Fair dealing v fair use
On 4 November, during a speech to an audience of technology entrepreneurs in East London the Prime Minister David Cameron announced a review of intellectual property laws to ‘make them fit for the internet age’. One of the mooted changes is the introduction of a US-style fair use defence. Although the defence of fair dealing exists in the UK it requires an alleged infringer to invoke it by reference to particular circumstances for example fair dealing for the purpose of criticism or review or fair dealing for the purpose of reporting current events (s. 30 Copyright Designs and Patents Act 1988) and the dealing must then be shown to be fair. This means that uses not falling within these categories are excluded from protection. Most famously, there is no parody defence to infringement.
By contrast, the fair use defence in the United States is somewhat broader and courts will take numerous factors into account to determine whether a use is fair or not. The relevant provision lists circumstances such as criticism and news reporting (§107 USC 17) and elucidates the factors that courts will take into account to determine whether a use is fair including the purpose of the use and whether the use was commercial. The list is not, however exhaustive and courts have taken other factors into account such as whether the use constituted unfair competition.
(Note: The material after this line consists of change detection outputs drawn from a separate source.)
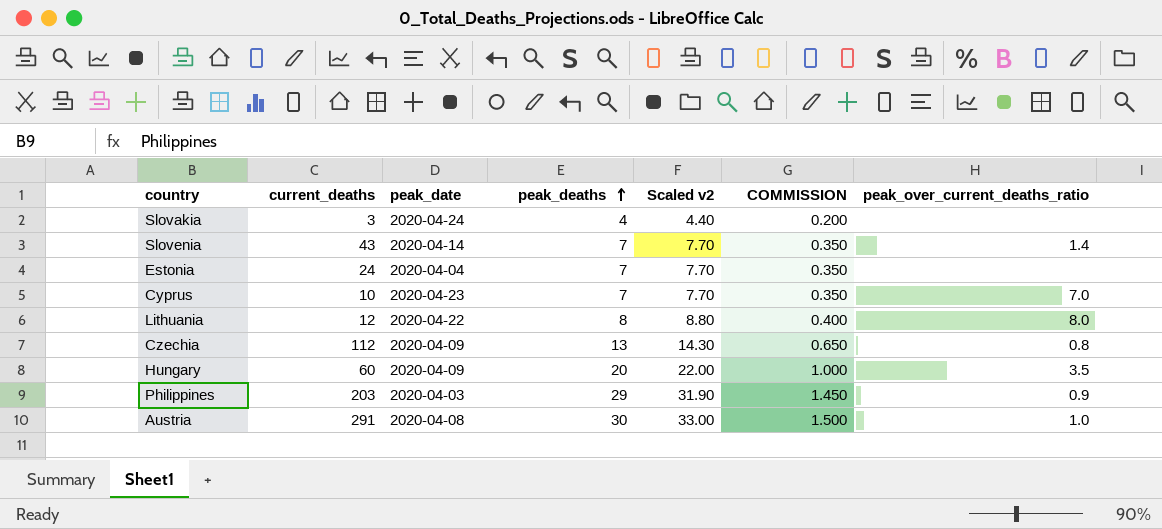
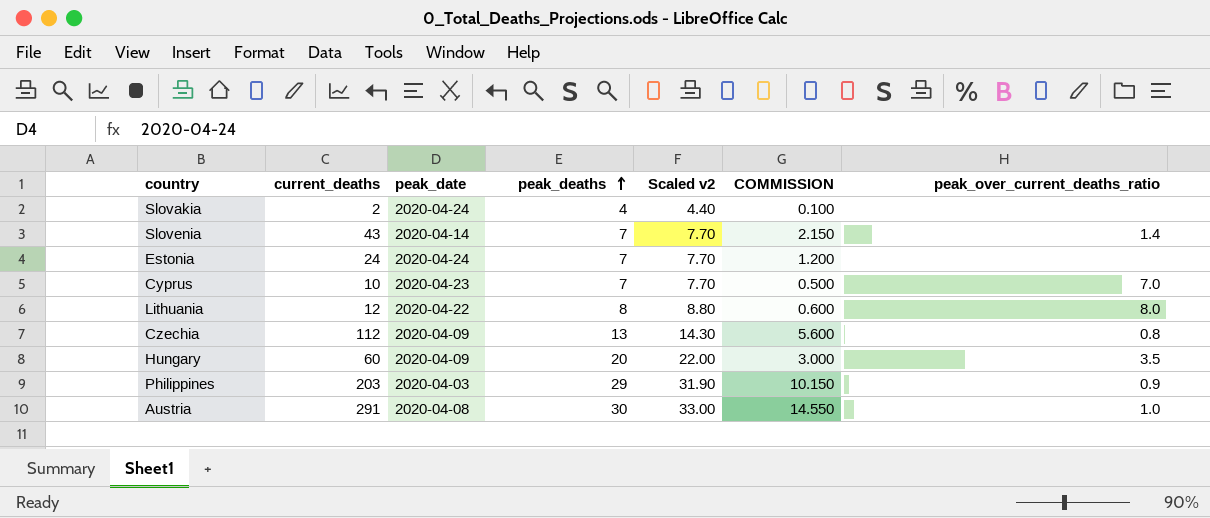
column COMMISSION | formula: [peak_deaths] * 0.05 -> [current_deaths] * 0.05
Slovakia | current_deaths: 3 -> 2
Estonia | peak_date: 2020-04-04 -> 2020-04-24

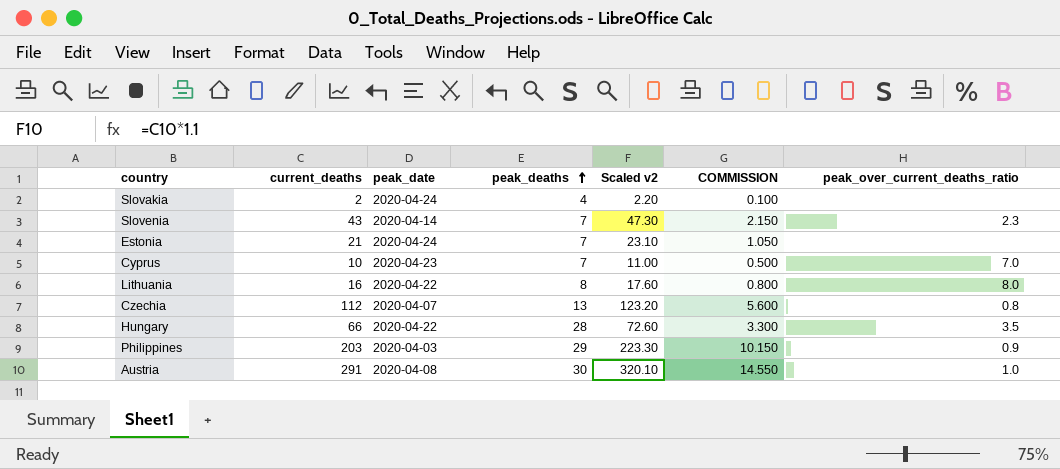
column Scaled v2 | formula: [peak_deaths] * 1.1 -> [current_deaths] * 1.1
Slovenia | peak_over_current_deaths_ratio: 1.4 -> 2.3
Estonia | current_deaths: 24 -> 21
Estonia | COMMISSION: 1.200 -> 1.050
Lithuania | current_deaths: 12 -> 16
Lithuania | COMMISSION: 0.600 -> 0.800
Czechia | peak_date: 2020-04-09 -> 2020-04-07
Hungary | current_deaths: 60 -> 66
Hungary | peak_date: 2020-04-09 -> 2020-04-22
Hungary | peak_deaths: 20 -> 28
Hungary | COMMISSION: 3.000 -> 3.300

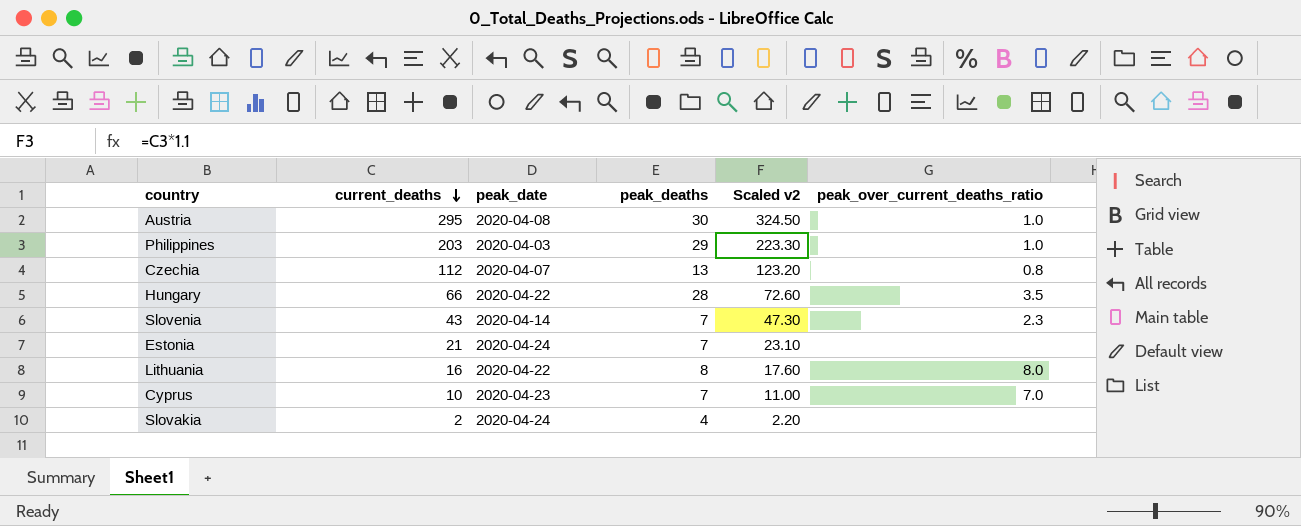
row order: peak_deaths ascending -> current_deaths descending
column COMMISSION | formula: [current_deaths] * 0.05 -> none
Austria | current_deaths: 291 -> 295
Austria | Scaled v2: 320.10 -> 324.50
Philippines | peak_over_current_deaths_ratio: 0.9 -> 1.0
Despite its apparent flexibility, the fair use doctrine is not without its critics (see e.g. Cotter and generally D’Agostino). In particular, the narrow cases on fair use in the United States have tended to protect similar uses that have been found as fair in the UK and, it is argued, have consequently had a chilling effect on expression, including on the internet, because individuals remain unsure about whether a particular use is fair and are unwilling to risk incurring the costs of defending themselves in an infringement suit. Indeed, fair use doctrines might not prove to be as internet-friendly as the Government hopes.